--- Stored entries ---
= = =

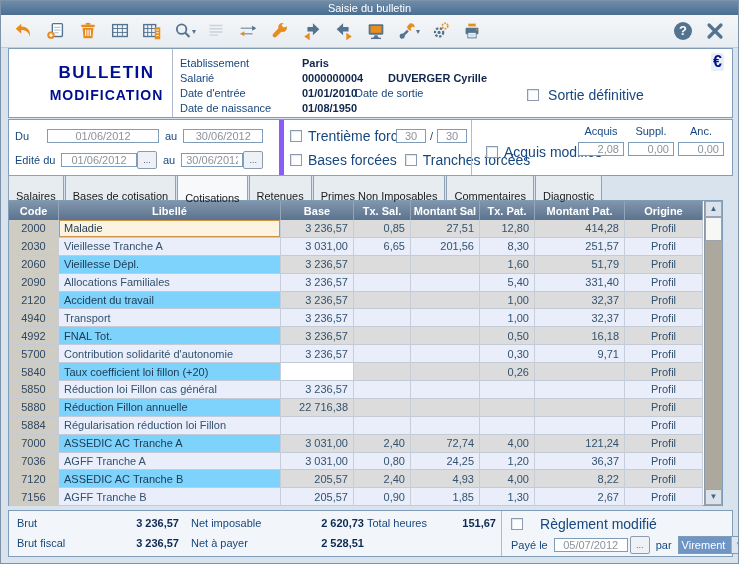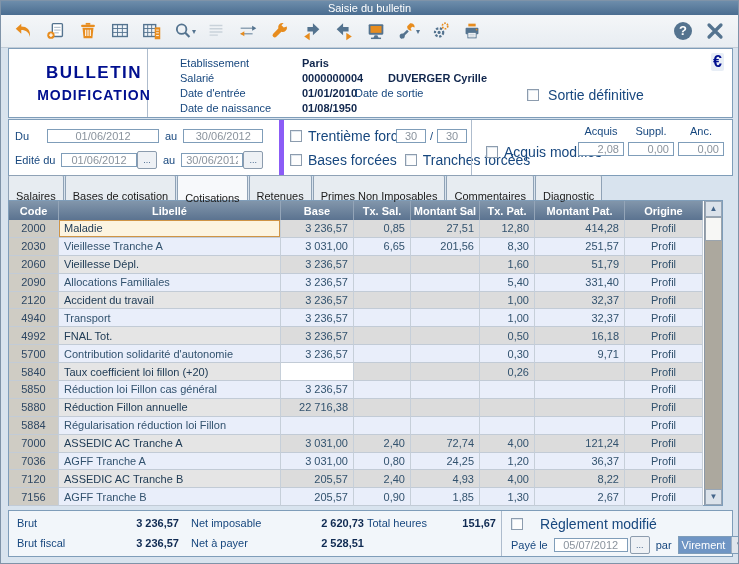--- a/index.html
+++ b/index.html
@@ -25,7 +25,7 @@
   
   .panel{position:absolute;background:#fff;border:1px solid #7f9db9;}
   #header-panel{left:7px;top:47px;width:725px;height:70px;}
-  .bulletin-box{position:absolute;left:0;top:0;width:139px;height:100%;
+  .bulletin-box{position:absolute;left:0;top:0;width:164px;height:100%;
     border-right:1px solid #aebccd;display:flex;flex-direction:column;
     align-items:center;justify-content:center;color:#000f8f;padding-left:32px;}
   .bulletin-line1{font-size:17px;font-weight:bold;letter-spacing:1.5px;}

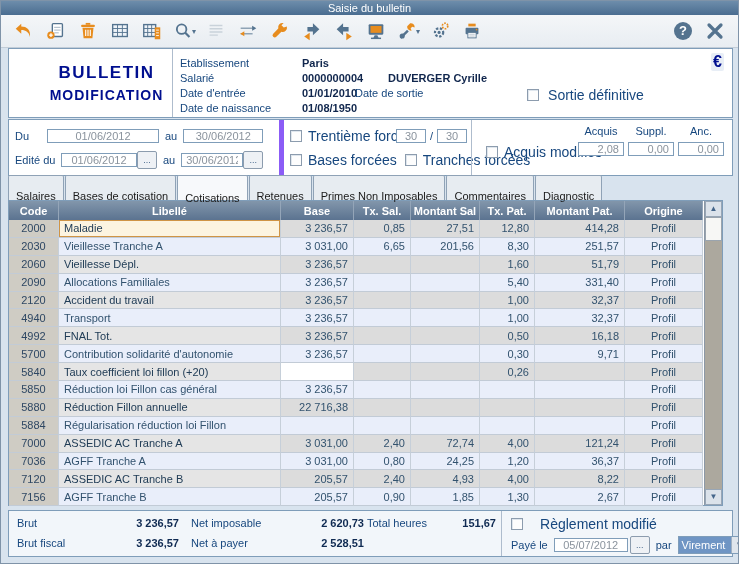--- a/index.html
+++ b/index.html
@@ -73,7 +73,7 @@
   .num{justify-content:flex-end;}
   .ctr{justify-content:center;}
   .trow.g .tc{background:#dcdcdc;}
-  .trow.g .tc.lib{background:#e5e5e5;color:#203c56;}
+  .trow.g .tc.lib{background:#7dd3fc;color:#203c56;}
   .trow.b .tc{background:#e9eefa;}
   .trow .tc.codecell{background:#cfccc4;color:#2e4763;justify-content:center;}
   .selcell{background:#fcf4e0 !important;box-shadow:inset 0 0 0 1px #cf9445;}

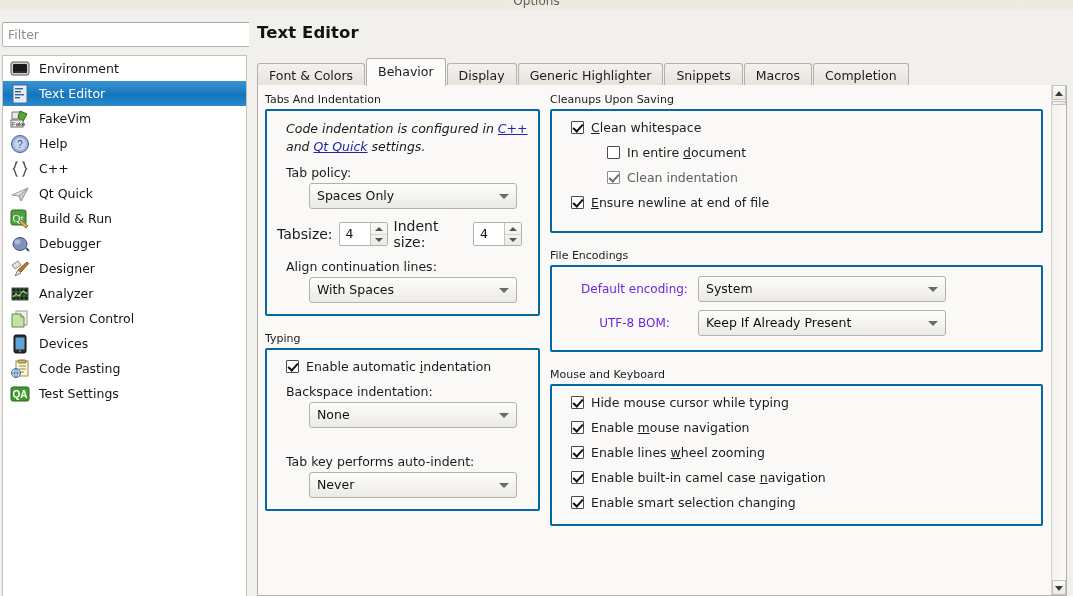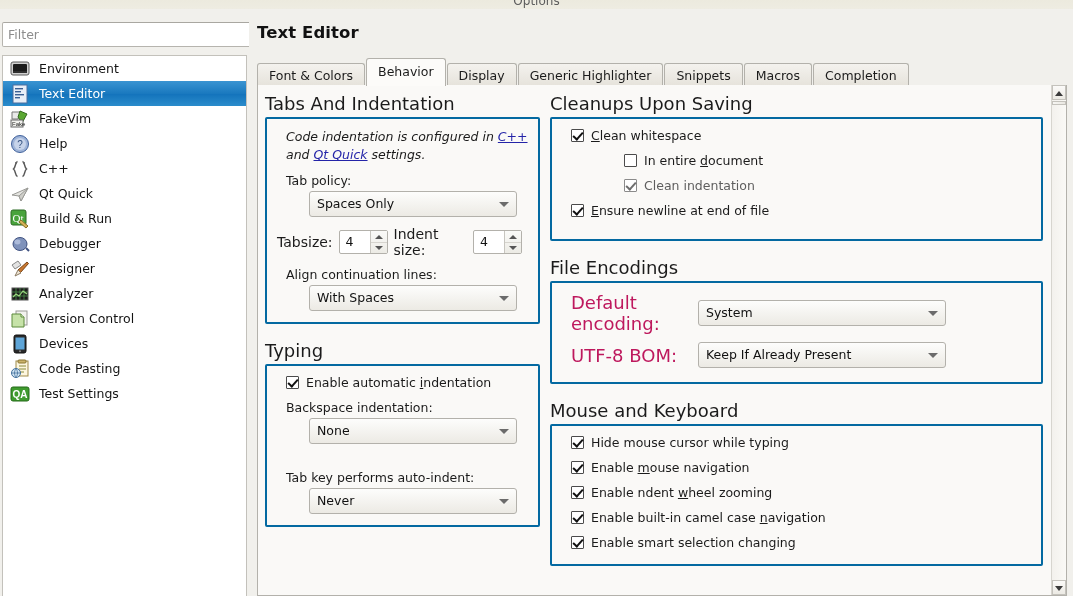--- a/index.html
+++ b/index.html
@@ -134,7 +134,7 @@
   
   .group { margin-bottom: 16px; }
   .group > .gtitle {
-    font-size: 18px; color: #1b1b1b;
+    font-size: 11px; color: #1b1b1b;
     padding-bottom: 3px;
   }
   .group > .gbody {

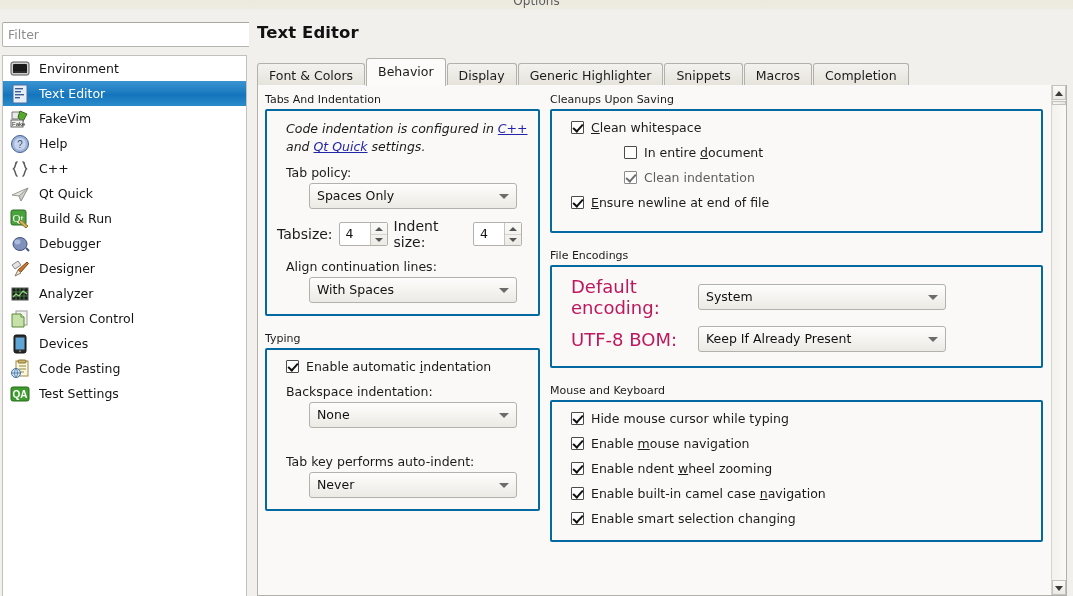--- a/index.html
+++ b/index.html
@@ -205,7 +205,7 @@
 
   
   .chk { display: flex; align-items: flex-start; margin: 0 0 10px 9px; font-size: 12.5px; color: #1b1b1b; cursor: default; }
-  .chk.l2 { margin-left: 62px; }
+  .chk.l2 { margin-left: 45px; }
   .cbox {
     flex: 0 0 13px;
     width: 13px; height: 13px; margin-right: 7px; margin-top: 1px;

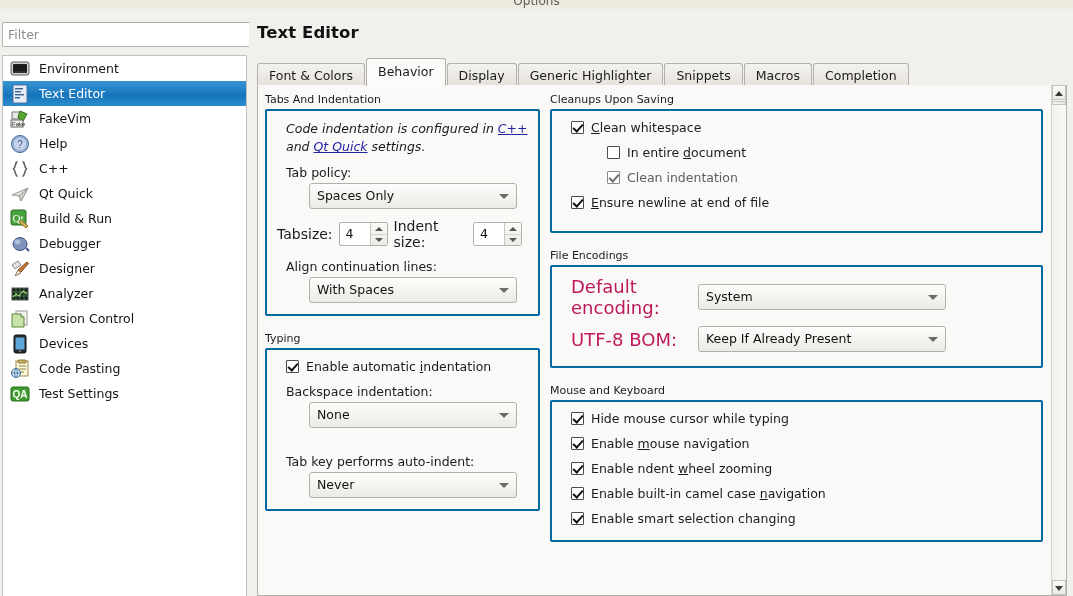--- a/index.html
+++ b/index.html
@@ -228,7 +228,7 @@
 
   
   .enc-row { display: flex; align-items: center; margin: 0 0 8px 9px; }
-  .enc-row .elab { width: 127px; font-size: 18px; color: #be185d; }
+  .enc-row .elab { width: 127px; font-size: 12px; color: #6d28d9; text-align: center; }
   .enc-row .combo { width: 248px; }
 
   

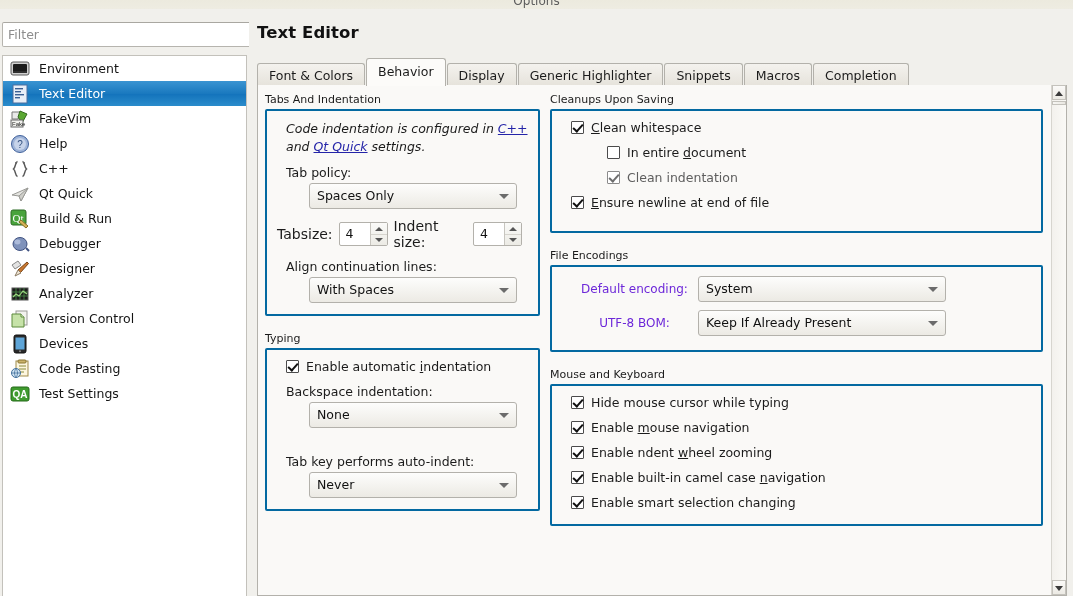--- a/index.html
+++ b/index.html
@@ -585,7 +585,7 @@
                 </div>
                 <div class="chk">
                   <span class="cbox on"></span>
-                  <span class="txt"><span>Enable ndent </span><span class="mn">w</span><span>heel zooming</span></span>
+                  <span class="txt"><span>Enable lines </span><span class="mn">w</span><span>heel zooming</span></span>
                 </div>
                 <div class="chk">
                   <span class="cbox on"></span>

= = =

--- What you are asked to do ---
Look over the records above, and wherever a line contains the string "margin", copy that line.

--- Finished task ---
   .group { margin-bottom: 16px; }
   .chk { display: flex; align-items: flex-start; margin: 0 0 10px 9px; font-size: 12.5px; color: #1b1b1b; cursor: default; }
-  .chk.l2 { margin-left: 62px; }
+  .chk.l2 { margin-left: 45px; }
     width: 13px; height: 13px; margin-right: 7px; margin-top: 1px;
   .enc-row { display: flex; align-items: center; margin: 0 0 8px 9px; }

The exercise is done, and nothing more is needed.